COLLEGNO – Sala gremita, ieri pomeriggio, per assistere all’intervento dell’ex presidente del Consiglio Massimo D’Alema, presso la Camera del Lavoro della Cgil. Fa gli onori di casa l’ex sindaco Silvana Accossato che definisce il neonato Art.1 Movimento Democratico e Progressista “un importante riferimento politico e un’opzione di governo credibile per i cittadini di questo Paese”.

Il microfono passa a D’Alema, che spiega le ragioni che hanno portato alcuni esponenti del Partito Democratico a costituire l’Art.1 MDP, “una nuova forza politica che ripropone valori e ideali del centrosinistra. Art.1 è un movimento che si rivolge a tutti i militanti della sinistra, al mondo cattolico democratico e soprattutto alle nuove generazioni che voltano le spalle al Partito Democratico, scegliendo di non votare o di orientarsi verso altri partiti. Vogliamo offrire a questi giovani una prospettiva diversa e siamo convinti che sia possibile riconquistarli riproponendo i nostri valori originari, ma dobbiamo ritornare ad essere una grande forza di cambiamento della società e della politica”.

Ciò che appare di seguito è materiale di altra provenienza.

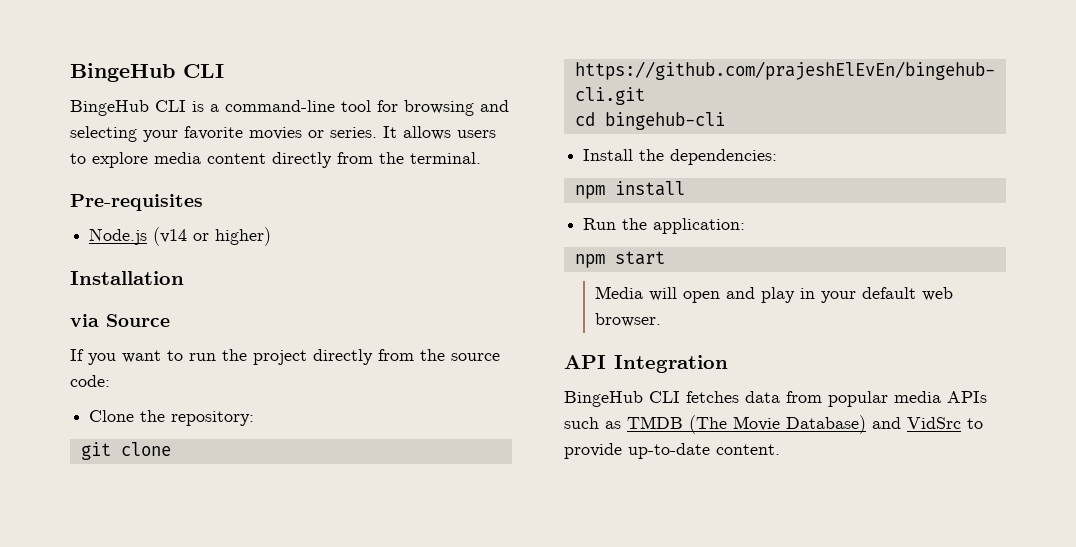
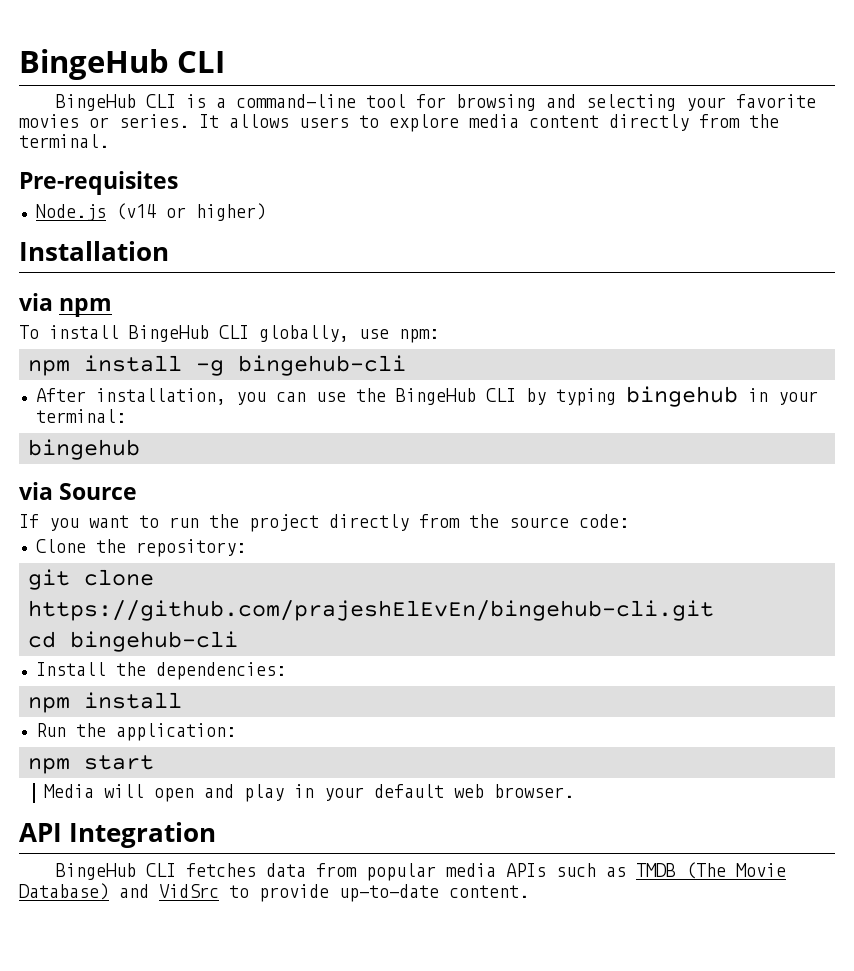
+ via npm
+ To install BingeHub CLI globally, use npm:
+ npm install -g bingehub-cli
+ After installation, you can use the BingeHub CLI by typing bingehub in your terminal:
+ bingehub

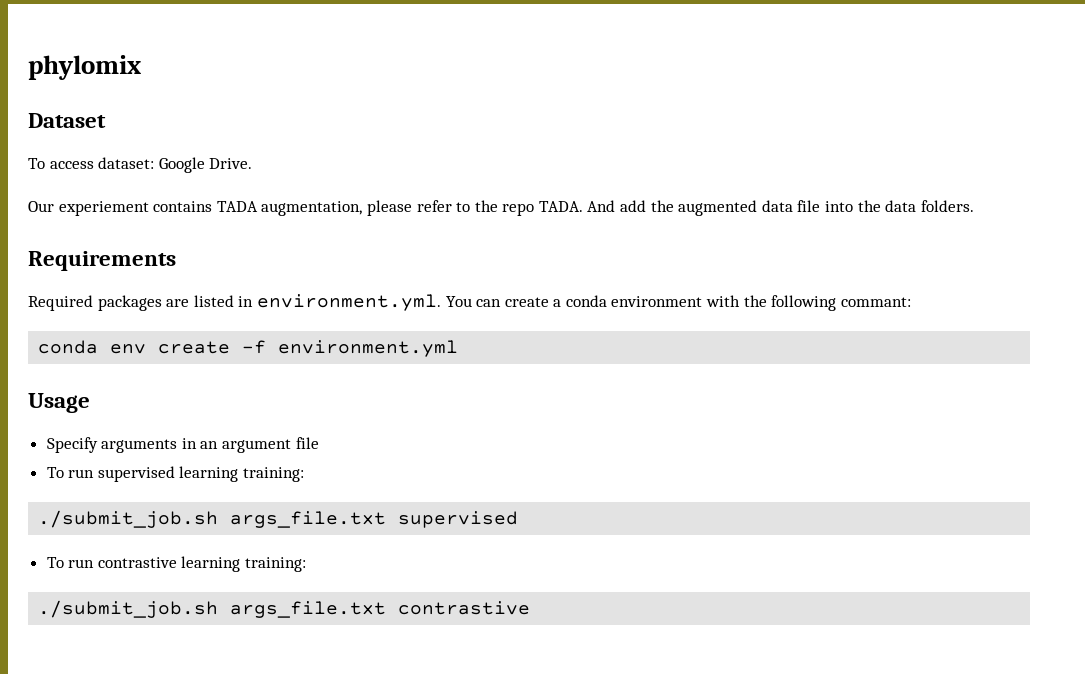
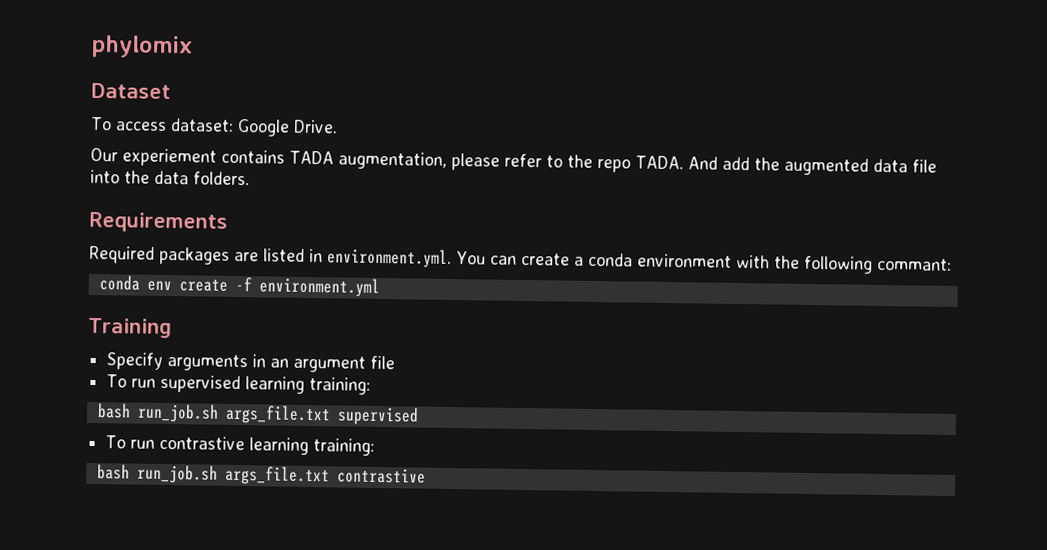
- Usage
+ Training
- ./submit_job.sh args_file.txt supervised
+ bash run_job.sh args_file.txt supervised
- ./submit_job.sh args_file.txt contrastive
+ bash run_job.sh args_file.txt contrastive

D’Alema contesta alla politica renziana di aver incrinato i rapporti con una parte abbondante degli elettori del Partito Democratico creando una frattura sentimentale: “Quando una parte del tuo popolo non ti vuole più, questo determina una frattura incolmabile. Si è creato un vuoto e noi vogliamo riempirlo”.

Disapprova la politica permasta negli anni passati ed evidenzia che l’indigenza è passata da 1,5 milioni di poveri assoluti del 2008 a 4,6 milioni di oggi, soprattutto giovanile. Rileva che le politiche contro la povertà sono state misere e inefficaci, “ampliando le disuguaglianze sociali trasferendo molte risorse economiche ai ricchi”.

Entrando nel dettaglio, critica la detassazione sulle case di lusso e la scelta di elargire 18 miliardi di euro di incentivi alle imprese, “senza nessuna garanzia che questi soldi venissero reinvestiti per la crescita del lavoro”. Conclude definendo la legge su La Buona Scuola contro produttiva e umiliante nei confronti degli insegnanti e definisce la Jobs Act una norma che ha favorito soltanto i padroni producendo pochissima occupazione.